-¿Nada? Pero...
-Pero... podría haber pasado algo, ya lo sé. Mira, Paula, me gustas. No lo puedo negar. Me gusta charlar contigo, me gusta cómo llevas el pelo. Incluso me gustan tus horribles sandwiches porque sé que los haces con cariño. Y anoche me habría encantado besarte. Yo creo que todo eso es evidente sin que tengamos que hablar de ello, ¿No te parece?
Paula se mordió los labios. Le gustaba. Lo sabía, pero oírselo decir le gustó aún más.
-Pero estás casada -siguió Pedro-. Y yo no soy de los que se toman eso a broma. Sean cuales sean las circunstancias. Y creo que los dos somos suficientemente listos como para saber cuándo algo no puede ser.
Tenía razón. Ésa era la verdad. Nada iba a pasar entre ellos. Genial. Fabuloso. Pero le habría gustado preguntar por qué le resultaba tan fácil cuando para ella...
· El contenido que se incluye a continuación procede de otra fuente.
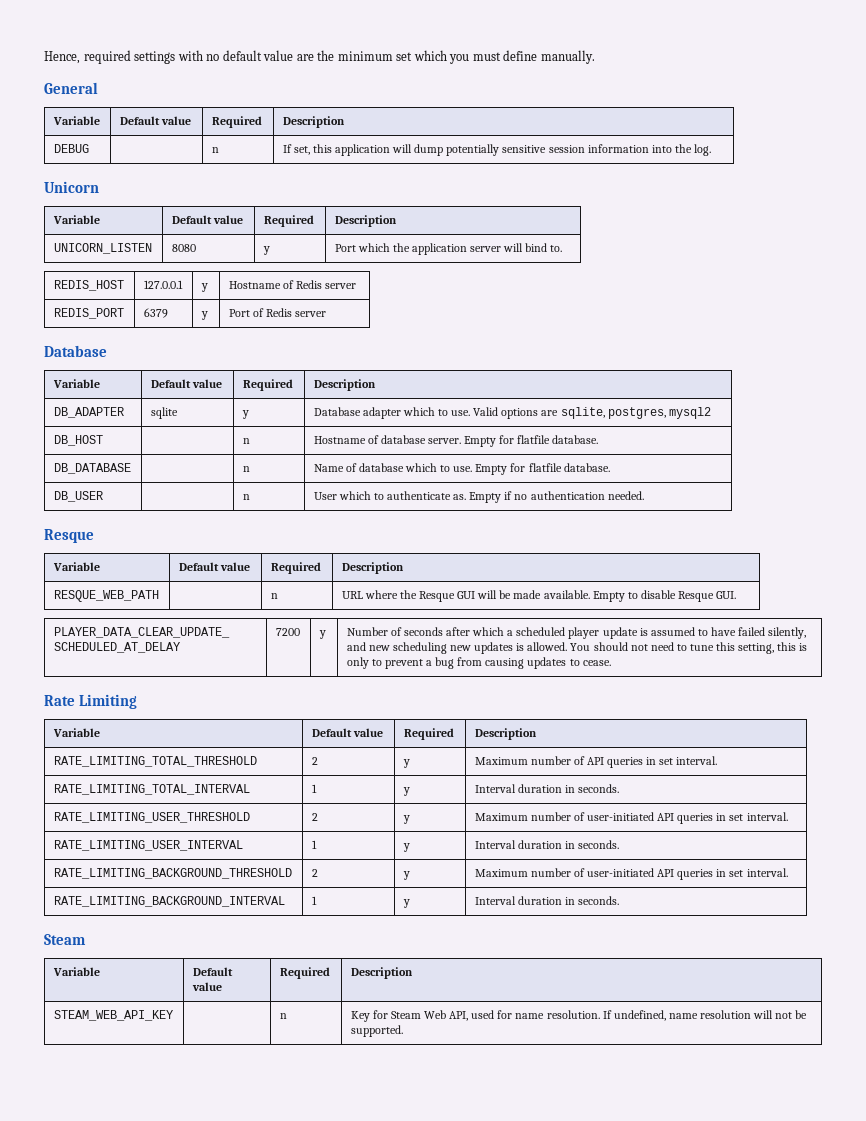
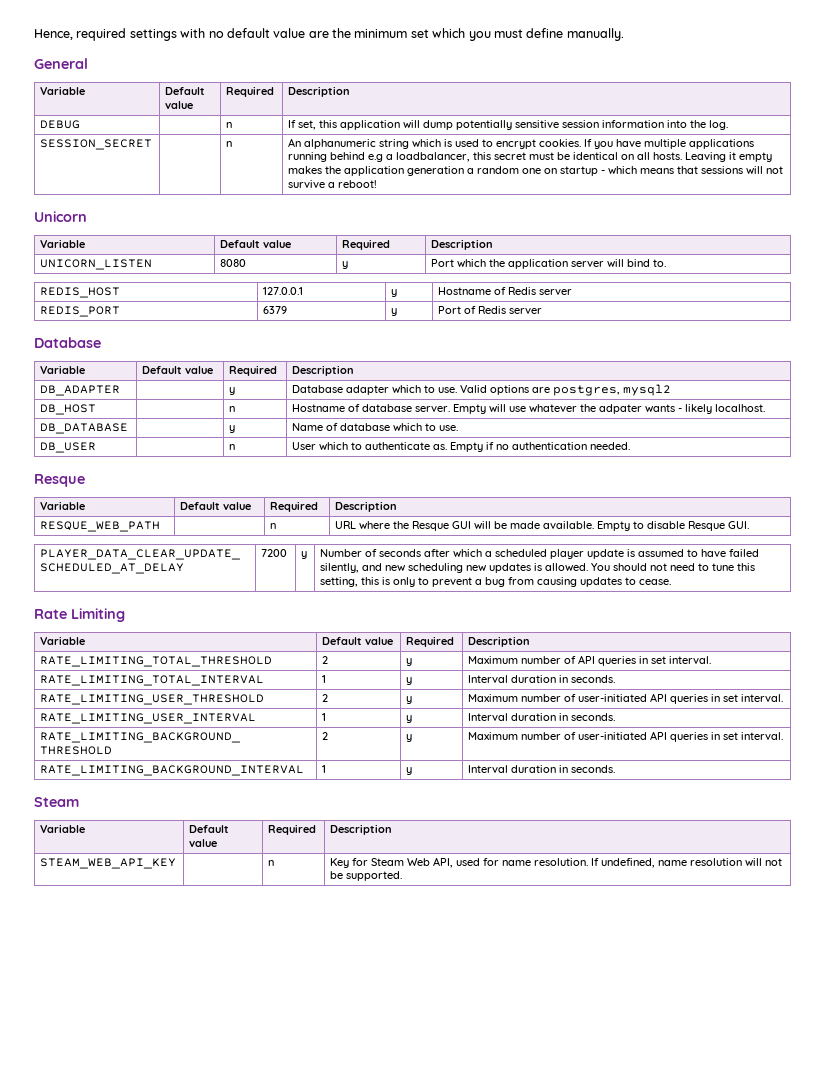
+ SESSION_SECRET | | n | An alphanumeric string which is used to encrypt cookies. If you have multiple applications running behind e.g a loadbalancer, this secret must be identical on all hosts. Leaving it empty makes the application generation a random one on startup - which means that sessions will not survive a reboot!
- DB_ADAPTER | sqlite | y | Database adapter which to use. Valid options are sqlite, postgres, mysql2
+ DB_ADAPTER | | y | Database adapter which to use. Valid options are postgres, mysql2
- DB_HOST | | n | Hostname of database server. Empty for flatfile database.
+ DB_HOST | | n | Hostname of database server. Empty will use whatever the adpater wants - likely localhost.
- DB_DATABASE | | n | Name of database which to use. Empty for flatfile database.
+ DB_DATABASE | | y | Name of database which to use.

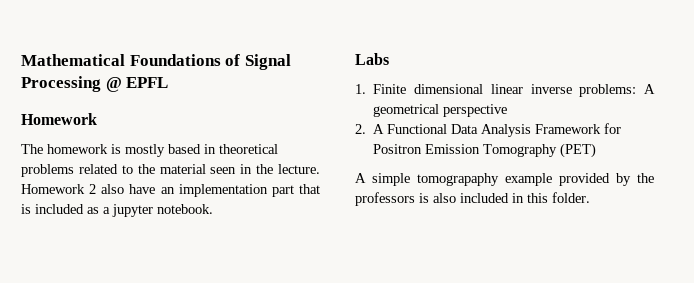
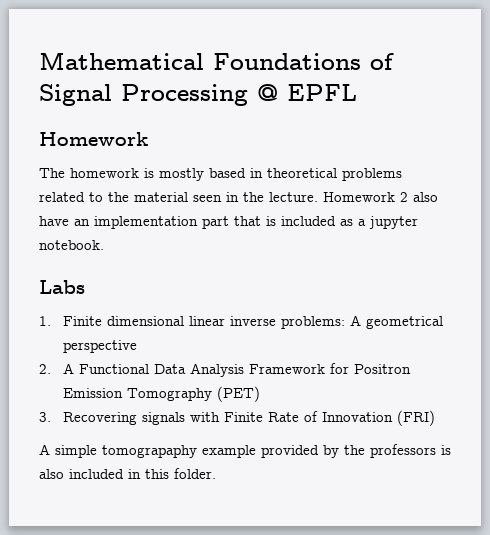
+ 3. Recovering signals with Finite Rate of Innovation (FRI)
-¿Qué tal si damos un paseo para bajar la cena?
-Sí, claro. ¿Por qué no?
Pedro señaló el muelle, rodeado de gaviotas que se lanzaban sobre el agua para buscar restos de pescado. Paula tenía que caminar despacio para no resbalar sobre los tablones mojados, y cuando él le ofreció su mano, la rechazó. En cambio, se quitó las zapatillas y siguió paseando descalza, como era su costumbre.
-Ahí está Belvedere -dijo Pedro entonces, señalando con la mano.
Paula miró el acantilado y encontró su gran esperanza blanca entre una gran masa de arbustos. Vió las rocas y luego...
-¡Y ahí está la playa! -gritó.
No era precisamente el paraíso de los surfistas, pero había un trocito de arena blanca justo debajo de su casa, como había soñado. Y al verlo sintió que su corazón se llenaba de... ¿De orgullo? ¿De felicidad?
-¿Puedes ver tu casa desde aquí, Pedro?
-Está por ahí, en algún sitio.
Algo en su tono de voz hizo que Paula lo mirase, sorprendida. ¿Por ahí, en algún sitio? Entonces se dió cuenta de que no sabía dónde vivía.
-¿Dónde?
-Por ahí.
-Venga, enséñamela. Tú te pasas el día en mi casa y yo ni siquiera sé dónde vives. ¿Qué es, una caravana o una mansión? En realidad, no sé nada de tí. Podrías estar casado y tener diez hijos.
-No estoy casado -dijo él, muy serio.
-Muy bien. Pues nada, no me lo cuentes.
¿Habría estado casado? ¿Tendría novia? ¿Tendría familia? No había dicho que no tuviera hijos.
-Paula...
-¿Sí?
-¿No habíamos quedado en... dejarlo estar? Tenemos que relajarnos.
-Sí, de acuerdo, es verdad.
-¿Tienes frío?
-No, estoy bien.
A pesar de eso, Pedro le pasó un brazo por los hombros y frotó sus manos... sus delgadísimas manos, sus manos de palmas duras. Sin darse cuenta, enredó los dedos en los suyos y se quedaron así, mirando la puesta de sol durante un rato.
-Esto es bonito, ¿Verdad?
-Sí, mucho.
Paula pensó que era la primera vez que se tocaban. ¿Eso estaba bien? No sabía la respuesta, pero sí se dió cuenta de que no era ella sola la que se sentía desorientada. Pedro también lo estaba y, como ella, no sabía qué hacer.
-No estás nada relajada.
-No, pero lo estoy intentando. Gracias por cenar conmigo, Pedro. Lo he pasado muy bien.
-Yo también.
Unos minutos después volvieron a la puerta del pub.
-Nos vemos el lunes, Paula.
-Hasta el lunes -sonrió ella, subiendo al jeep.
Pedro la saludó con la mano y empezó a subir colina arriba... ¿Viviría en el hotel Sorrento? ¿En un coche abandonado? ¿En una cabaña?